IMQ, Jakarta —
PT Bank CIMB Niaga Tbk (BNGA) belum berencana untuk memisahkan (spin off) unit usaha syariahnya dari CIMB Niaga konvensional.
Presiden Direktur BNGA, Arwin Rasyid menjelaskan meski mengalami pertumbuhan yang cukup baik, namun pemisahan unit usaha ini belum akan dilakukan karena unit syariah ini masih kecil sehingga masih perlu dibesarkan lagi.

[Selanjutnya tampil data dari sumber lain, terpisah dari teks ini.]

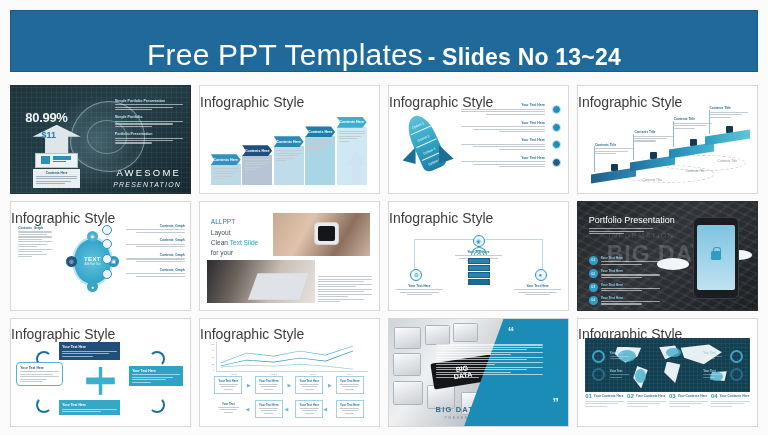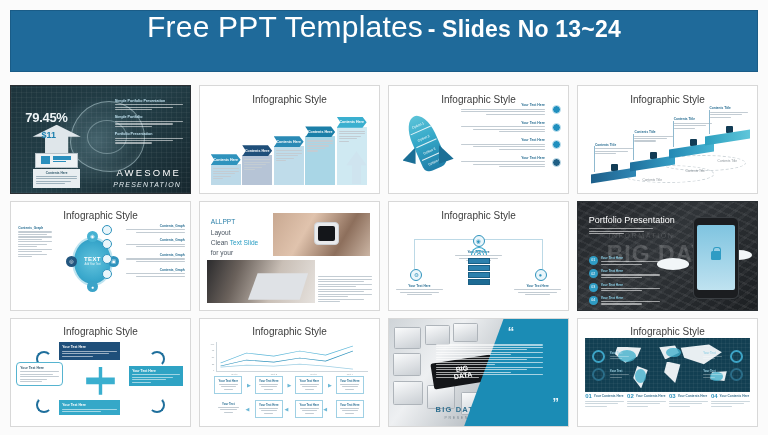--- a/index.html
+++ b/index.html
@@ -15,7 +15,7 @@
   .banner {
     position: absolute; left: 10px; top: 10px; width: 748px; height: 62px;
     background: #1f6a9a;
-    display: flex; align-items: flex-start; justify-content: center;
+    display: flex; align-items: flex-end; justify-content: center;
     box-shadow: 0 0 0 1px #1a5c87 inset;
   }
   .banner-text { white-space: nowrap; color: #ffffff; letter-spacing: .2px; }

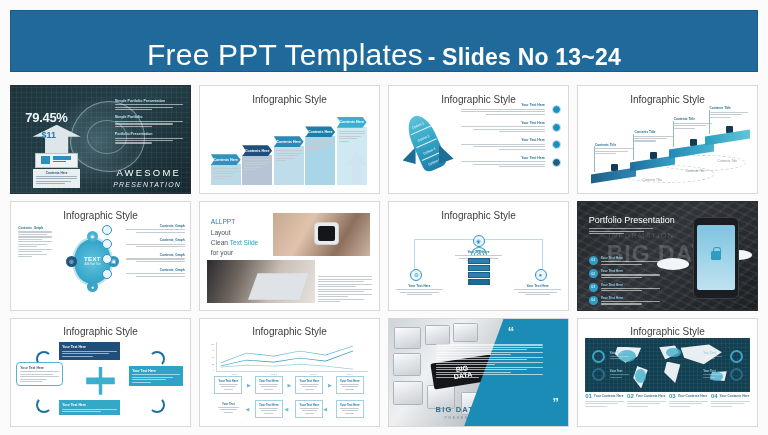--- a/index.html
+++ b/index.html
@@ -40,7 +40,7 @@
 
   .title {
     position: absolute; top: 7%; left: 0; right: 0;
-    text-align: center; font-size: 10px; color: #3c3c3c; font-weight: 400;
+    text-align: left; font-size: 14px; color: #3c3c3c; font-weight: 400;
   }
 
   

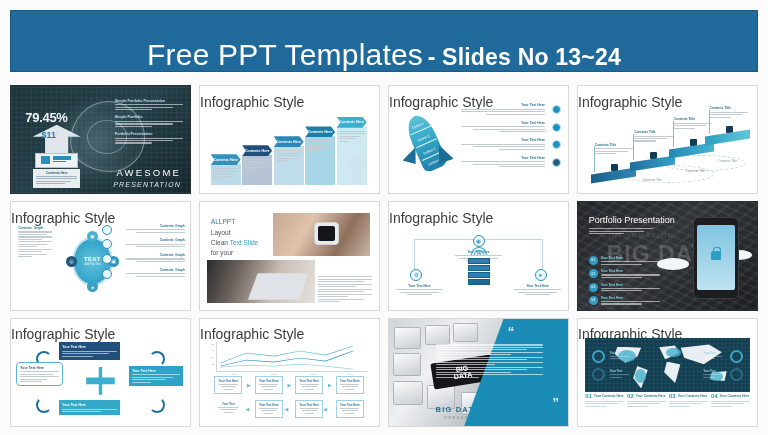--- a/index.html
+++ b/index.html
@@ -297,7 +297,7 @@
     <div class="thumb dark">
       <div class="inner s1">
         <div class="s1-brain"></div>
-        <div class="s1-pct">79.45%</div>
+        <div class="s1-pct">80.99%</div>
         <div class="s1-arrow"></div>
         <div class="s1-price">$11</div>
         <div class="s1-mon">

“Pada 2011 pertumbuhan Deposito unit syariah ini sebesar 60% atau sekitar Rp4,14 triliun, sementara untuk pembiyaaannya meningkat sekitar 74 persen atau sekitar Rp3,25 triliun,” jelasnya di Jakarta, Rabu (22/2).
Arwin juga menambahkan perseroan juga masih ingin mengembangkan modal dual banking agar seluruh nasabah ikut merasakan layanan layaknya di unit syariah meskipun di konvensional.
“Dengan model dual banking ini nasabah bisa mendapatkan layanan syariah pada banyak cabang CIMB Niaga,” terangnya.
Hingga 31 Desember 2011 outlet dual banking system CIMB Niaga telah berjumlah 561 outlet, sedangkan cabang khusus syariah perseroan sebanyak 23 unit di seluruh Indonesia.